[TASK INPUTS — start]
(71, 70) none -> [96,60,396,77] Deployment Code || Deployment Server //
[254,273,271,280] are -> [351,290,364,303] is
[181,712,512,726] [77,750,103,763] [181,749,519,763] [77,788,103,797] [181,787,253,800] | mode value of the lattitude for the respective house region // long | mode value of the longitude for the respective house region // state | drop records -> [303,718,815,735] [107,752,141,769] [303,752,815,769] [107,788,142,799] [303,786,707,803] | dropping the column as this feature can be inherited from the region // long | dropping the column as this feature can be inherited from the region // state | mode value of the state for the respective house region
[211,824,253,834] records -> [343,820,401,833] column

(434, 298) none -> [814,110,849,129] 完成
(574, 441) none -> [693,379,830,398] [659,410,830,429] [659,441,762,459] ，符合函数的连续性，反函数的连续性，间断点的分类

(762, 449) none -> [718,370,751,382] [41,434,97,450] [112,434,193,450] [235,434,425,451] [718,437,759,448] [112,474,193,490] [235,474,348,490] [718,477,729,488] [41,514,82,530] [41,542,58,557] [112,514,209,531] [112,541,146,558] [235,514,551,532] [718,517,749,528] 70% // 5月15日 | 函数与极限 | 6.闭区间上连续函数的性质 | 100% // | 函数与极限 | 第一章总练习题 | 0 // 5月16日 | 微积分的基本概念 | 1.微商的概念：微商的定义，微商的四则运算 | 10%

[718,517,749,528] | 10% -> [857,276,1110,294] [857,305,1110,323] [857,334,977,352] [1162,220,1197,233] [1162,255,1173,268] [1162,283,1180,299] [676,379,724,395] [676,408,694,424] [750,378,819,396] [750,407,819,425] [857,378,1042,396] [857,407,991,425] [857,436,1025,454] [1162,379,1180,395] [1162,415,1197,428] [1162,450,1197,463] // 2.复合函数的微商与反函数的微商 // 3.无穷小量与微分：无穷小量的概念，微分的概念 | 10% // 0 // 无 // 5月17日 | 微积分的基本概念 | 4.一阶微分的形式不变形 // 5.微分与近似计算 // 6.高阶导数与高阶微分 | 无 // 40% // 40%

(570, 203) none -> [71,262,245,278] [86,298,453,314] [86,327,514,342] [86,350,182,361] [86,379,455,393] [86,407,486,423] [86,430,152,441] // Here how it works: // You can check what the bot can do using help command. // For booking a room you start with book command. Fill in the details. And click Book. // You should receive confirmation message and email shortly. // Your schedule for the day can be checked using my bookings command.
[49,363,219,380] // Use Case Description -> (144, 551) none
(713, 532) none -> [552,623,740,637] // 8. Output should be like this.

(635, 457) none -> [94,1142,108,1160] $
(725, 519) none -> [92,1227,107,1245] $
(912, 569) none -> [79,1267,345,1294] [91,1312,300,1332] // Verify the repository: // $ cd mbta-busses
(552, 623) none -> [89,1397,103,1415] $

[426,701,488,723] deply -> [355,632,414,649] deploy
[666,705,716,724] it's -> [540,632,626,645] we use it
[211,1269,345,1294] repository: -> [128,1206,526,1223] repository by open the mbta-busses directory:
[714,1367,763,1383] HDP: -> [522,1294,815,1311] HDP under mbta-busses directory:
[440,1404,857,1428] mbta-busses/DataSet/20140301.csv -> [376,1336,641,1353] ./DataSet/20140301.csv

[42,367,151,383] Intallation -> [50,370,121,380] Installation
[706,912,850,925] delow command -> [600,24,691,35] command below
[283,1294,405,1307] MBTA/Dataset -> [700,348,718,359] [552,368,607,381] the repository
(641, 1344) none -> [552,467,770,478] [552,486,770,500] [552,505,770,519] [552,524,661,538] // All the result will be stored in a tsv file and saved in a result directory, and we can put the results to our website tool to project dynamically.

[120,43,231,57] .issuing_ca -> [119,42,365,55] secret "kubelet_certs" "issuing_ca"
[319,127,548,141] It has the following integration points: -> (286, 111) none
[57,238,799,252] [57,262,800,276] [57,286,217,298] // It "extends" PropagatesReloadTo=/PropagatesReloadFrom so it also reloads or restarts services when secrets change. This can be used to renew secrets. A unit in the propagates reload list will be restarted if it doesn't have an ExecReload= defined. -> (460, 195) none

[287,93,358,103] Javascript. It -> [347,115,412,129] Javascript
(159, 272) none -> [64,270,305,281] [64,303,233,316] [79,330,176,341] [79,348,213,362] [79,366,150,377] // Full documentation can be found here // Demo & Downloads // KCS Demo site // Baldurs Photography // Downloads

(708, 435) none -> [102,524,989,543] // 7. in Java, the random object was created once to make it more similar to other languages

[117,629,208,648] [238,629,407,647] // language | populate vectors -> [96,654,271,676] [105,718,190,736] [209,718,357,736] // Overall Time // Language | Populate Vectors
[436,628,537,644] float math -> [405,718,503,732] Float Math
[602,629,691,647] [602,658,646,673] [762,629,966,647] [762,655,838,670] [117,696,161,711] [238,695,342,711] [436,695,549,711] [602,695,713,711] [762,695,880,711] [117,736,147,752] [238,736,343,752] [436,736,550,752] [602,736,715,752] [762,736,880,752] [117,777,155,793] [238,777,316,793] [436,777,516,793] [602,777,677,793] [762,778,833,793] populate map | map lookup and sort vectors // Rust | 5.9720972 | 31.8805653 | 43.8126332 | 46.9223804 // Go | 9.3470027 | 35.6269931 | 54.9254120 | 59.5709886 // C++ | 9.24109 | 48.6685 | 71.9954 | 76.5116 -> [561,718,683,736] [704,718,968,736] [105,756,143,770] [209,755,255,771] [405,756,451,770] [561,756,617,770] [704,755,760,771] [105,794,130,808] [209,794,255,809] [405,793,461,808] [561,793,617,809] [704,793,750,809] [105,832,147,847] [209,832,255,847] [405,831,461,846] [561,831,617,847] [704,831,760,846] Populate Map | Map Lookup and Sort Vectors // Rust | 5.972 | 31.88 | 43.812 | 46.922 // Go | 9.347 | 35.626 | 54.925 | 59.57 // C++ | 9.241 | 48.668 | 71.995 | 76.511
[TASK INPUTS — finish]
▶ [PROMPT]
The entries above hold the needed span. Transcribe exactly the lines from the one with "[283,1294,405,1307] MBTA/Dataset ->" to the one with "[319,127,548,141] It has", both included.

▶ [ANSWER TO THIS TASK]
[283,1294,405,1307] MBTA/Dataset -> [700,348,718,359] [552,368,607,381] the repository
(641, 1344) none -> [552,467,770,478] [552,486,770,500] [552,505,770,519] [552,524,661,538] // All the result will be stored in a tsv file and saved in a result directory, and we can put the results to our website tool to project dynamically.

[120,43,231,57] .issuing_ca -> [119,42,365,55] secret "kubelet_certs" "issuing_ca"
[319,127,548,141] It has the following integration points: -> (286, 111) none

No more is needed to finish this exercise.